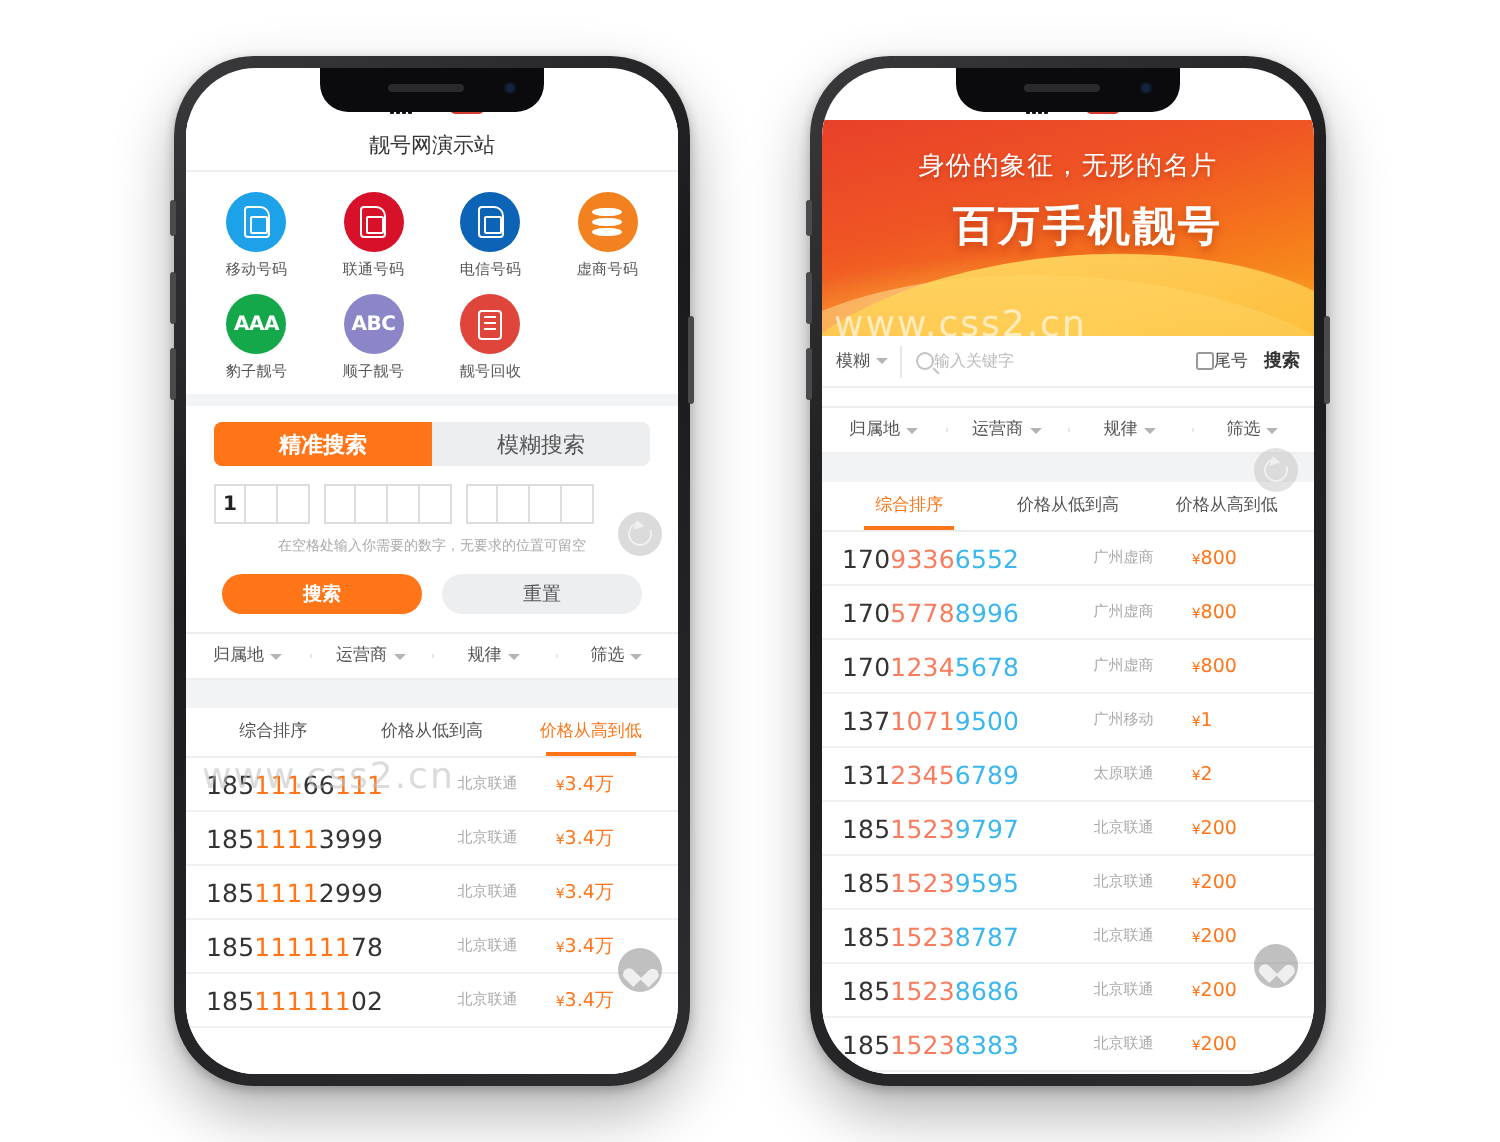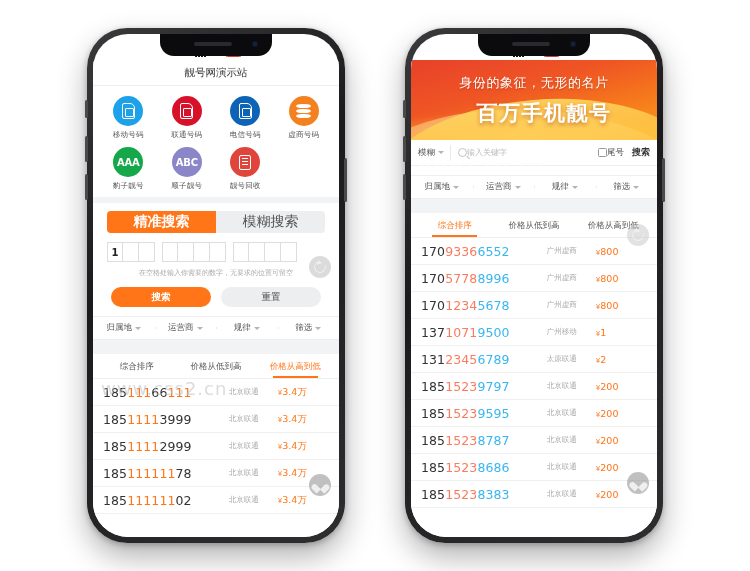--- a/index.html
+++ b/index.html
@@ -243,7 +243,7 @@
 
   
   .banner {
-    position:relative; height: 80px;
+    position:relative; height: 108px;
     background:
       radial-gradient(ellipse 120% 70% at 50% 105%, #ffd24d 0%, rgba(255,210,77,0) 62%),
       linear-gradient(165deg, #e8412a 0%, #ef5524 38%, #f5761c 66%, #f9a01b 100%);

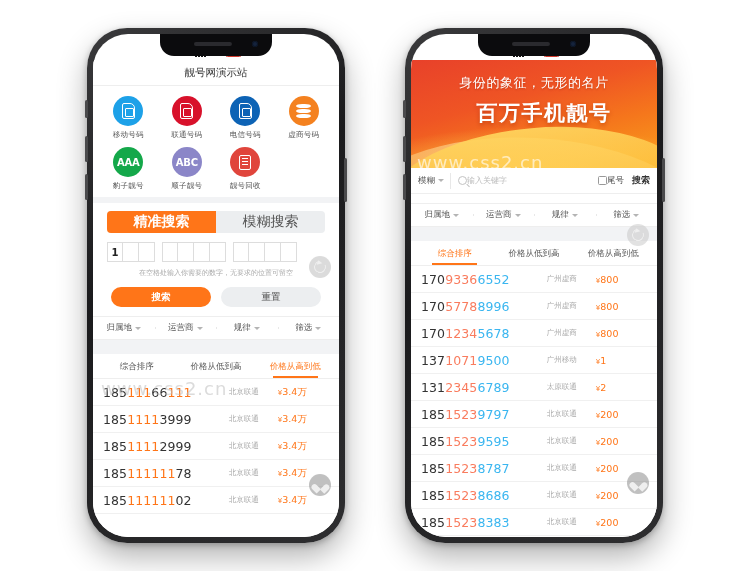--- a/index.html
+++ b/index.html
@@ -148,7 +148,7 @@
   }
   .segment > div {
     flex:1; display:flex; align-items:center; justify-content:center;
-    font-size: 14px; color:#555;
+    font-size: 11px; color:#555;
   }
   .segment > div.on { background:#ff7518; color:#fff; font-weight:bold; }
####
GOAL OF THE EXERCISE: Each line from the one that contains "font-size: 14px; color:#555;" through the last line of the listing above should be written out exactly, and no other line.

REPLY TO THE EXERCISE:
-    font-size: 14px; color:#555;
+    font-size: 11px; color:#555;
   }
   .segment > div.on { background:#ff7518; color:#fff; font-weight:bold; }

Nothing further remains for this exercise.